SUPPLIED DATA:
*****

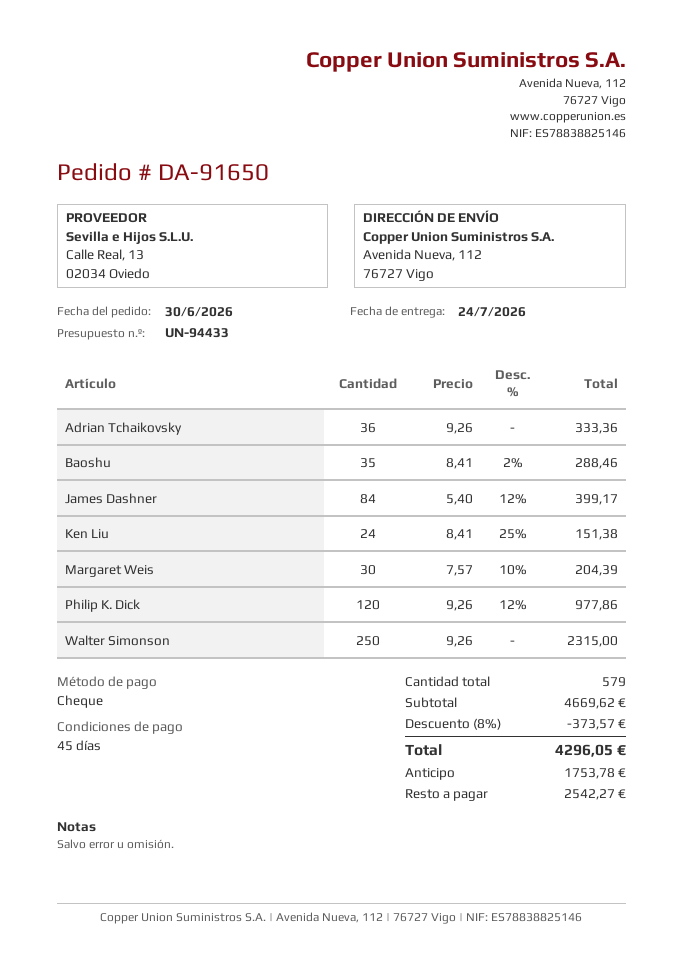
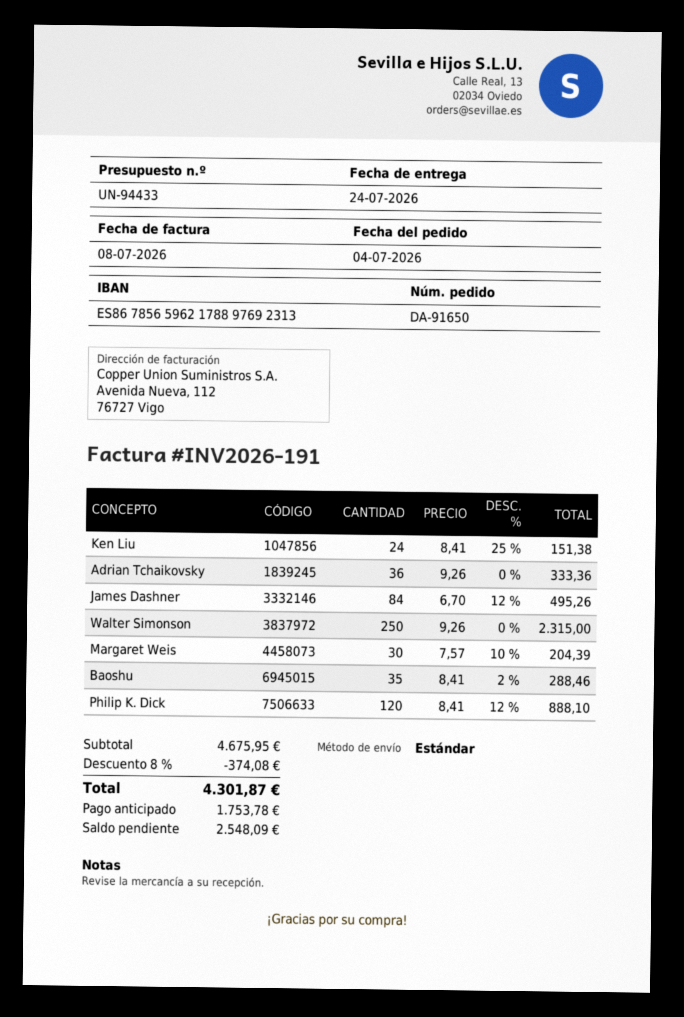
order date: 2026-06-30 -> 2026-07-04
James Dashner: 84 x 5.40 - 12% = 399.17 -> 84 x 6.70 - 12% = 495.26
Philip K. Dick: 120 x 9.26 - 12% = 977.86 -> 120 x 8.41 - 12% = 888.10
subtotal: 4669.62 -> 4675.95
discount: 8% = 373.57 -> 8% = 374.08
total: 4296.05 -> 4301.87
balance: 2542.27 -> 2548.09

*****

INSTRUCTIONS TO FOLLOW:
Every entry above, pictures excluded, needs to be duplicated exactly.

EXERCISE SOLUTION:
order date: 2026-06-30 -> 2026-07-04
James Dashner: 84 x 5.40 - 12% = 399.17 -> 84 x 6.70 - 12% = 495.26
Philip K. Dick: 120 x 9.26 - 12% = 977.86 -> 120 x 8.41 - 12% = 888.10
subtotal: 4669.62 -> 4675.95
discount: 8% = 373.57 -> 8% = 374.08
total: 4296.05 -> 4301.87
balance: 2542.27 -> 2548.09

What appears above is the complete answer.